MonGrainDeSel · 06/10/2025 17:55

Nicholas Fisk is amazing. A Rag, A Bone and a Hank of Hair was one of my favourite books.

Also, for those who like historical children's fiction, has anyone read The Golden Goblet. I adored this book.

Beachtastic · 06/10/2025 20:17

@CatChant You're right, my reading pile is stacking up!

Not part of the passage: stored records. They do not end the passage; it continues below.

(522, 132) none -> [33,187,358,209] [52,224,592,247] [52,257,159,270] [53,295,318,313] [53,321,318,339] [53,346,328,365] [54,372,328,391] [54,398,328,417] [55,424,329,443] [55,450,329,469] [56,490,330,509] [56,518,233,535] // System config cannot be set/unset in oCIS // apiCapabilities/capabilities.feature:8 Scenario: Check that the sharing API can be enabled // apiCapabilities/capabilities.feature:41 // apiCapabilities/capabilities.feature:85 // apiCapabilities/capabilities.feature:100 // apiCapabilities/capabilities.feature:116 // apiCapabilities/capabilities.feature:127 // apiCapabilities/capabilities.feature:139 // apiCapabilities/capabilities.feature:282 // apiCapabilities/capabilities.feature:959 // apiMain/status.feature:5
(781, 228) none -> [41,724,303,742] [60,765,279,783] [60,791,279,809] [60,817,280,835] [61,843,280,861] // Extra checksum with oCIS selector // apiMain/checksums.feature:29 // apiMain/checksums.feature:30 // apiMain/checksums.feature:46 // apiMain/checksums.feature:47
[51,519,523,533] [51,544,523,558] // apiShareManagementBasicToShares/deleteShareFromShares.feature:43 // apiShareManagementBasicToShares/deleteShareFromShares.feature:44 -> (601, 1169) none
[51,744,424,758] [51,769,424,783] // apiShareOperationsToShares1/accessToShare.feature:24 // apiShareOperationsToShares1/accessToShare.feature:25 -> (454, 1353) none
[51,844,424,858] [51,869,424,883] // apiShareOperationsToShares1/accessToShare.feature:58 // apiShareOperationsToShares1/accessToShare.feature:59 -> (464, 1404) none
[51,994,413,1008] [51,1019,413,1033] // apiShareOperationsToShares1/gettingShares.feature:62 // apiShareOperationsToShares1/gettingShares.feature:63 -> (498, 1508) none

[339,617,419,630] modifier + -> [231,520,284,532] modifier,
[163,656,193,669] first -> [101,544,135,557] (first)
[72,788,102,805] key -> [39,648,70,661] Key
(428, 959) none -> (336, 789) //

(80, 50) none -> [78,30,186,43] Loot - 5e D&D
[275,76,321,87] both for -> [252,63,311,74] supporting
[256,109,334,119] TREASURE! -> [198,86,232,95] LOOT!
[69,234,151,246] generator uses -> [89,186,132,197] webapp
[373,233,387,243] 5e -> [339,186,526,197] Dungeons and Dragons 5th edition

I just looked up The House of Sixty Fathers. Very expensive on Amazon, but it's also available here as a paperback for about a fiver:
www.abebooks.co.uk/book-search/isbn/9780140302769/

The Amazon blurb does say this, which is rather heartbreaking:

The House of Sixty Fathers is based on Meindert DeJong's actual experience. During World War II, Mr. DeJong was official historian for the Chinese-American Composite Wing, which was part of Cbennault's famous Fourteenth Air Force. A young Chinese war orphan, the Tien Pao of this story, was adopted by DeJong's outfit. The boy chose DeJong as his special "father," and the two were devoted to one another.
Mr. DeJong wanted to bring the boy back to the United States with him, but because of legal complications he was unable to do so. However, the men in the outfit left the youngster well provided for when they returned to America. The Communists then took over that section of China, and DeJong has never heard what happened to the boy.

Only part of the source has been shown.